Przez kilka tygodni obserwowałem milionerów w ich środowisku naturalnym, czyli nowojorskich Hamptonach, ale były wakacje, więc widziałem tylko, jak się bawią. Nadzwyczajnych aberracji nie odkryłem. Pili i jedli niczym zwykły obywatel, choć niewątpliwie smaczniej oraz drożej, ale nosili się bez ostentacji.
W mieście, a konkretnie dzielnicy Upper East Side, krezusa czy krezuskę można rozpoznać po wyjątkowo nieefektownej, wręcz brzydkiej, odzieży. Nie to, że pochodzącej z sieciówek, ale szaroburej, nierzucającej się w oczy. Owszem, na przegubie błyśnie czasem Patek Philippe, jednak najdroższe zegarki świata też wyróżniają się głównie tym, że z wyglądu są nijakie.

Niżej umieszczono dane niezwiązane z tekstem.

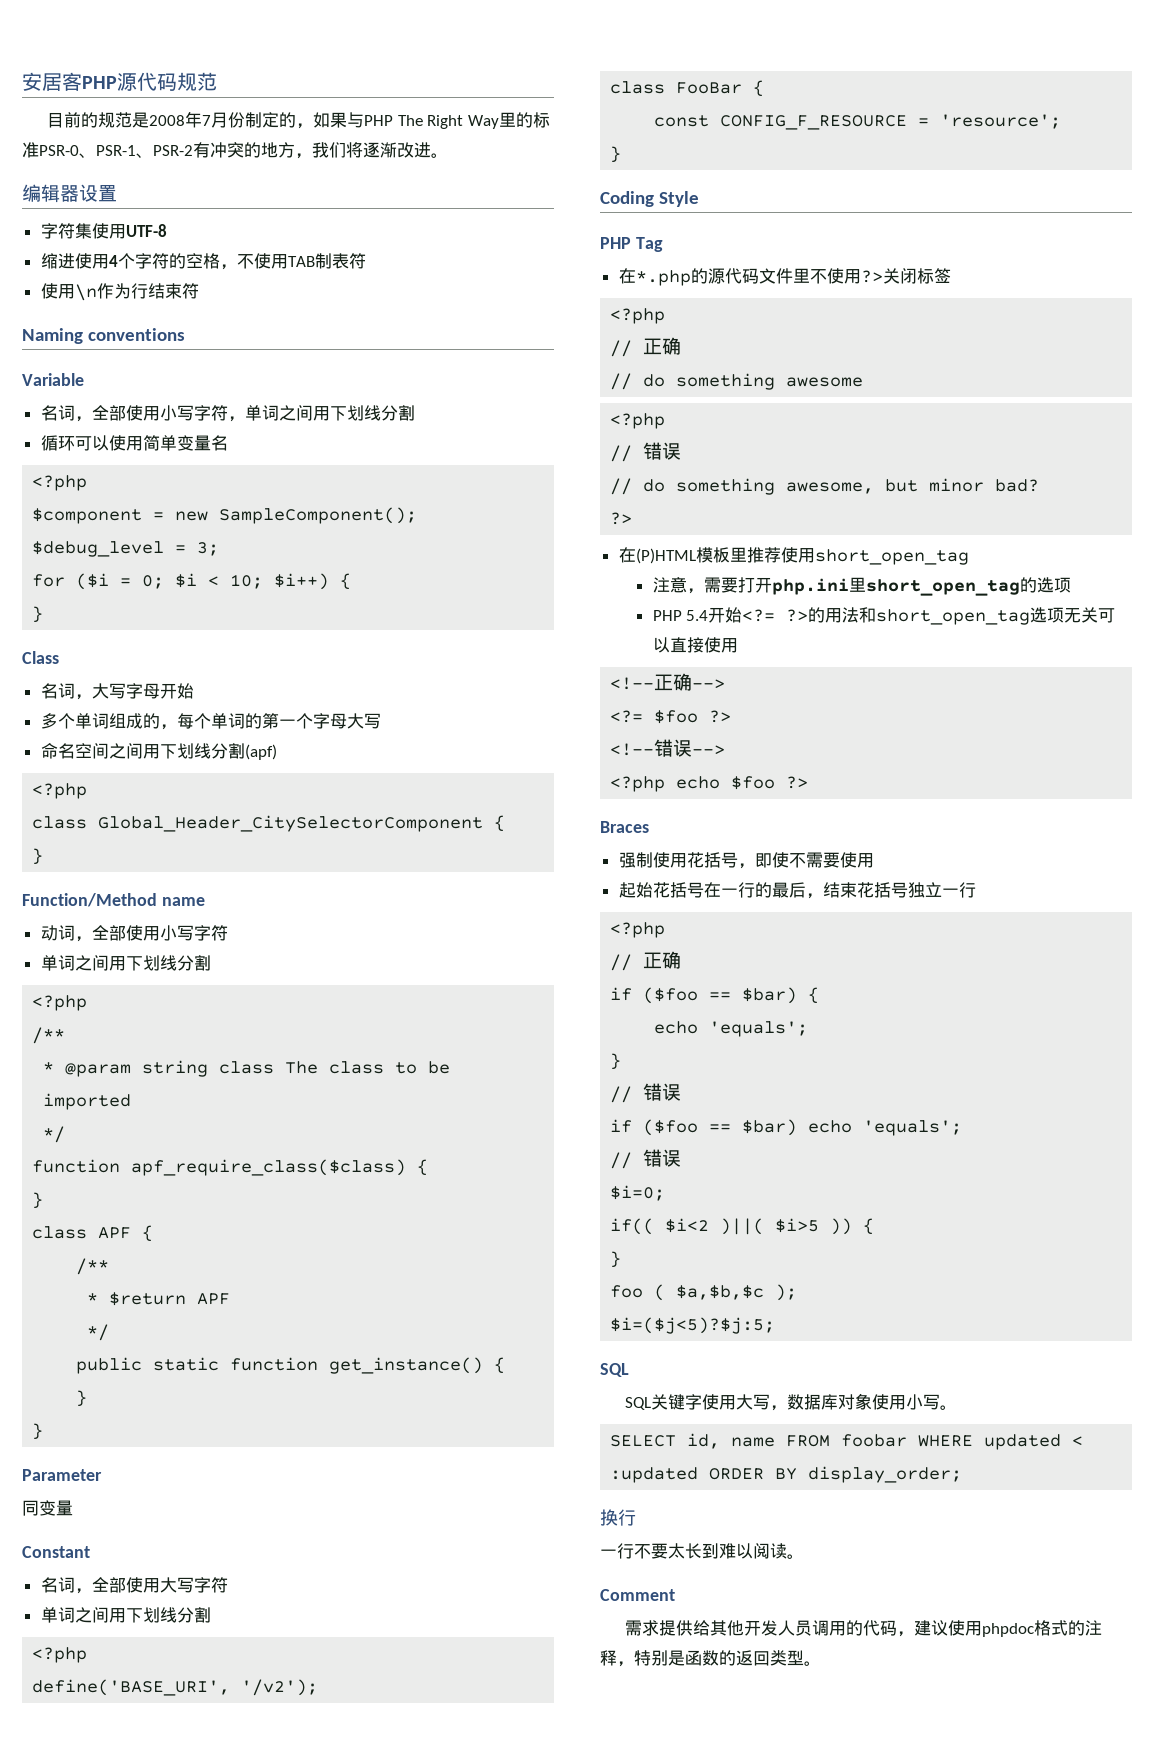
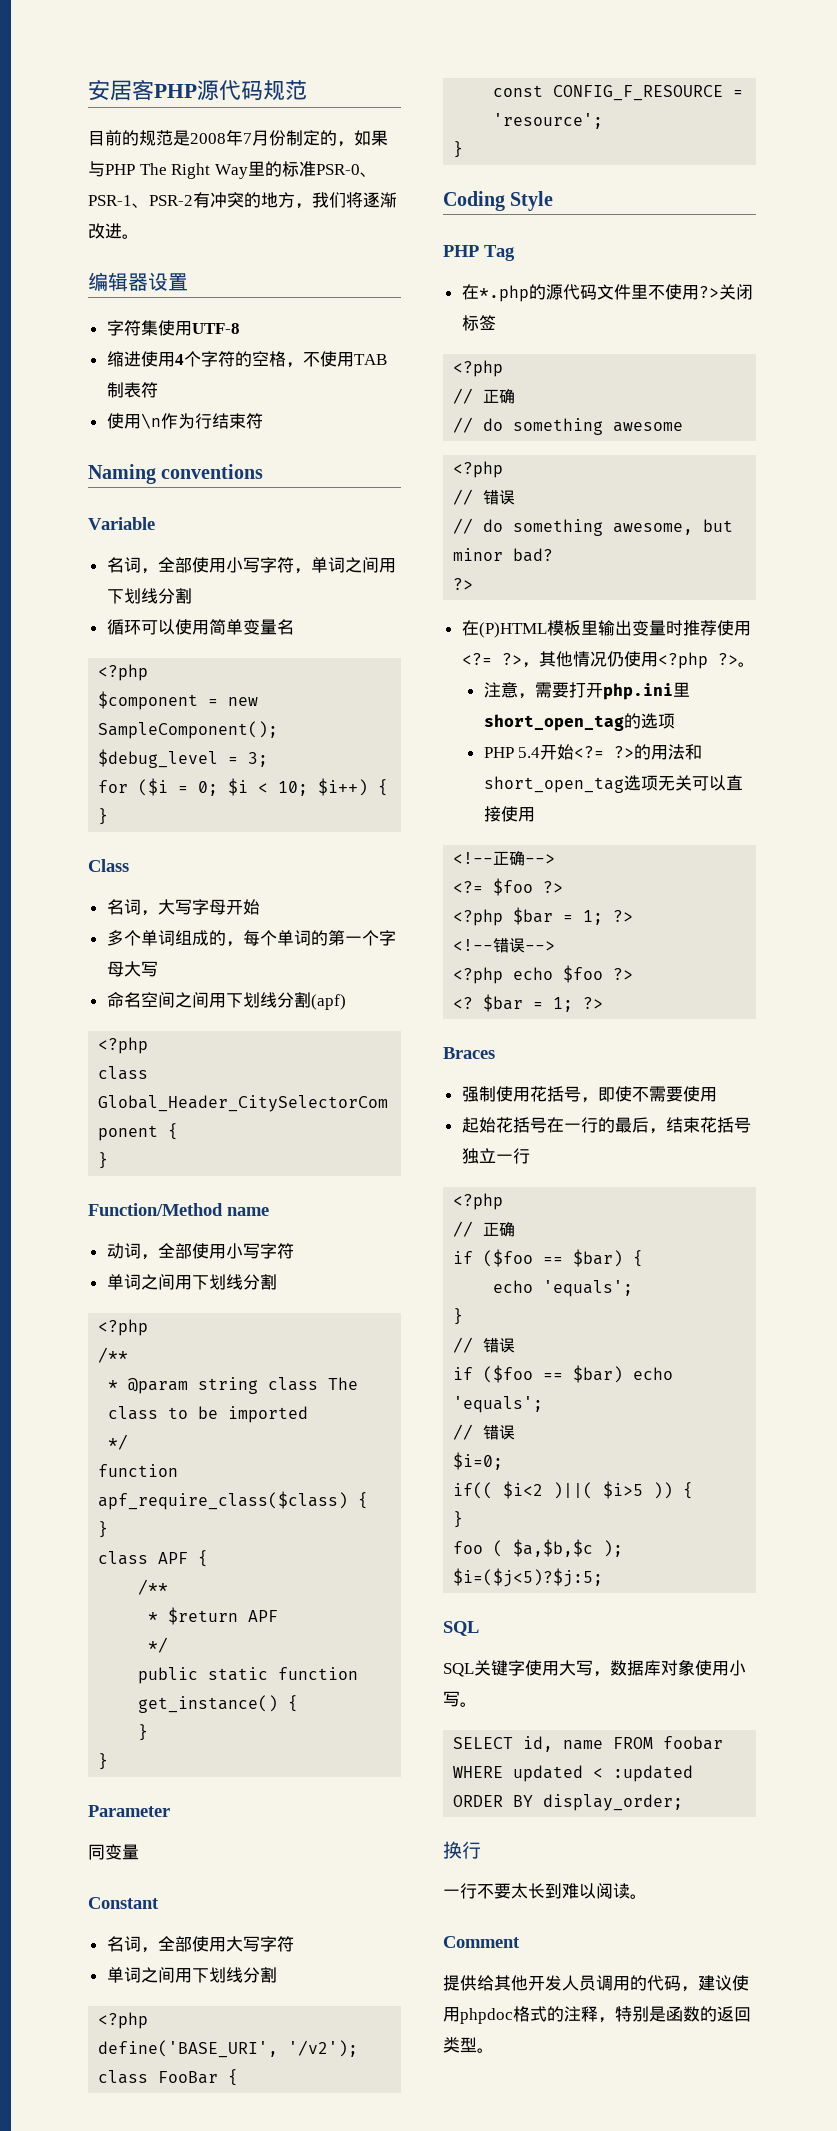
- 在(P)HTML模板里推荐使用short_open_tag
+ 在(P)HTML模板里输出变量时推荐使用<?= ?>，其他情况仍使用<?php ?>。
+ <?php $bar = 1; ?>
+ <? $bar = 1; ?>
- 需求提供给其他开发人员调用的代码，建议使用phpdoc格式的注释，特别是函数的返回类型。
+ 提供给其他开发人员调用的代码，建议使用phpdoc格式的注释，特别是函数的返回类型。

Dziedziczki starych fortun czy małżonki takowych dziedziców łączy również podobieństwo fizjonomii. Zdają się należeć do jednej wielkiej rodziny, co wynika z operowania się u tych samych chirurgów. Niemal wszystkie bogaczki po sześćdziesiątce zamieszkałe na górnym Manhattanie mają identyczne małe noski i okrągłe wskutek naciągnięcia powiek oczy, co upodabnia je – przepraszam za porównanie, ale trafniejszego nie umiem znaleźć – do małpek gatunku rezus.